▶ **Dataset content**:
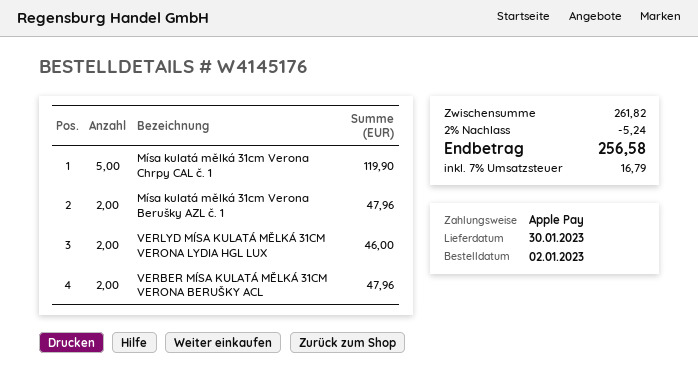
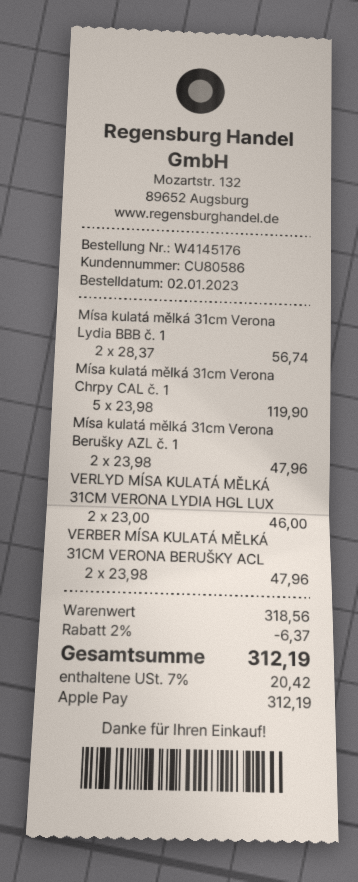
Mísa kulatá mělká 31cm Verona Lydia BBB č. 1: none -> 2 for 56.74
subtotal: 261.82 -> 318.56
discount: 2% = 5.24 -> 2% = 6.37
tax: 7% = 16.79 -> 7% = 20.42
total: 256.58 -> 312.19

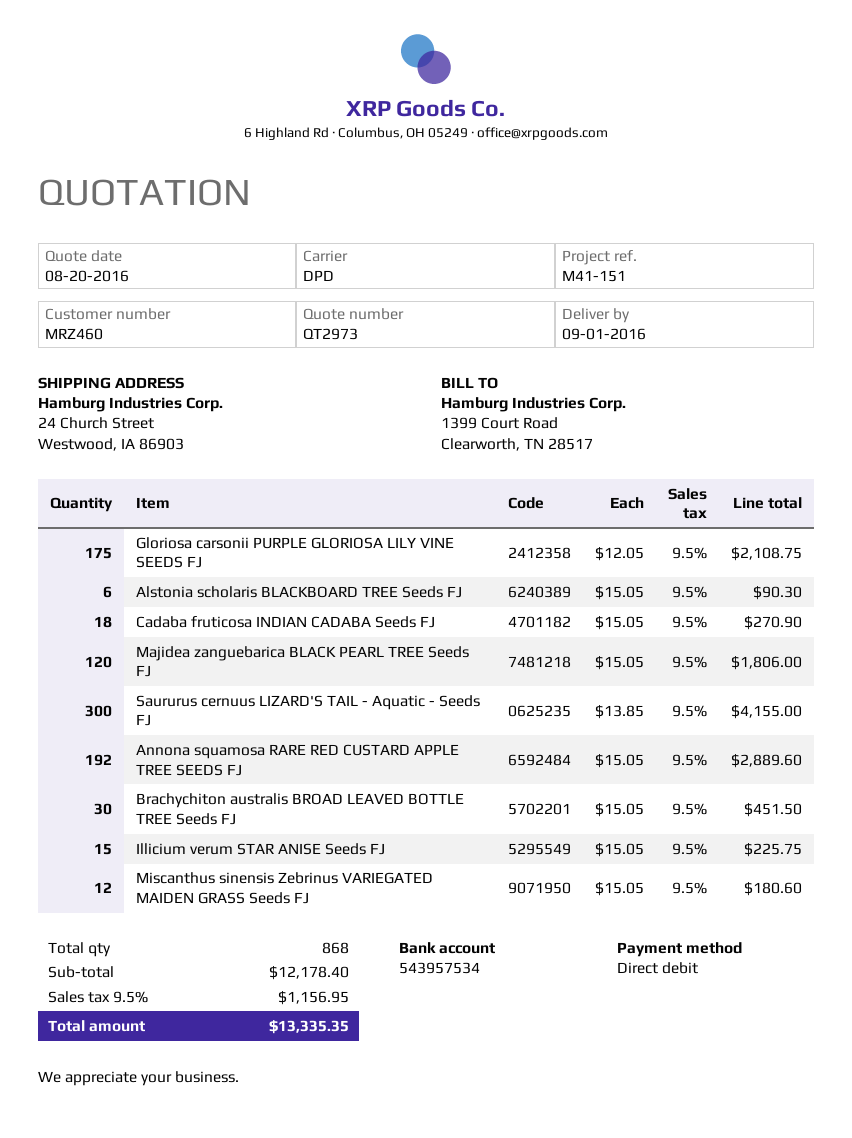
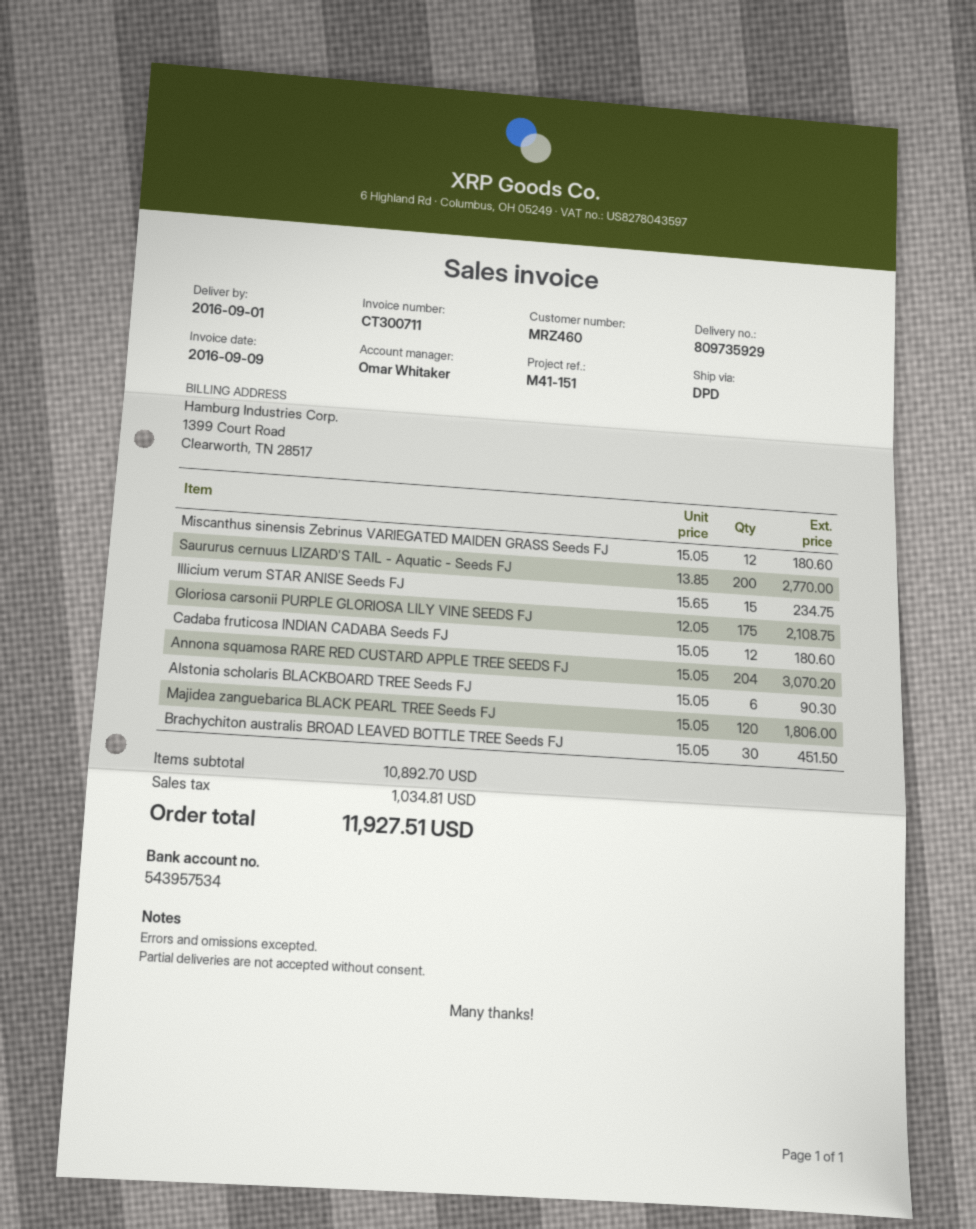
Cadaba fruticosa INDIAN CADABA Seeds FJ: 18 x 15.05 = 270.90 -> 12 x 15.05 = 180.60
Saururus cernuus LIZARD'S TAIL - Aquatic - Seeds FJ: 300 x 13.85 = 4155.00 -> 200 x 13.85 = 2770.00
Annona squamosa RARE RED CUSTARD APPLE TREE SEEDS FJ: 192 x 15.05 = 2889.60 -> 204 x 15.05 = 3070.20
Illicium verum STAR ANISE Seeds FJ: 15 x 15.05 = 225.75 -> 15 x 15.65 = 234.75
subtotal: 12178.40 -> 10892.70
tax: 1156.95 -> 1034.81
total: 13335.35 -> 11927.51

▶ **What the exercise asks**: Every line from the one that contains "discount: 2% = 5.24 -> 2% = 6.37" through the end of the records above is to be reproduced exactly; no picture goes in the copy.

▶ **Result of this task**:
discount: 2% = 5.24 -> 2% = 6.37
tax: 7% = 16.79 -> 7% = 20.42
total: 256.58 -> 312.19

Cadaba fruticosa INDIAN CADABA Seeds FJ: 18 x 15.05 = 270.90 -> 12 x 15.05 = 180.60
Saururus cernuus LIZARD'S TAIL - Aquatic - Seeds FJ: 300 x 13.85 = 4155.00 -> 200 x 13.85 = 2770.00
Annona squamosa RARE RED CUSTARD APPLE TREE SEEDS FJ: 192 x 15.05 = 2889.60 -> 204 x 15.05 = 3070.20
Illicium verum STAR ANISE Seeds FJ: 15 x 15.05 = 225.75 -> 15 x 15.65 = 234.75
subtotal: 12178.40 -> 10892.70
tax: 1156.95 -> 1034.81
total: 13335.35 -> 11927.51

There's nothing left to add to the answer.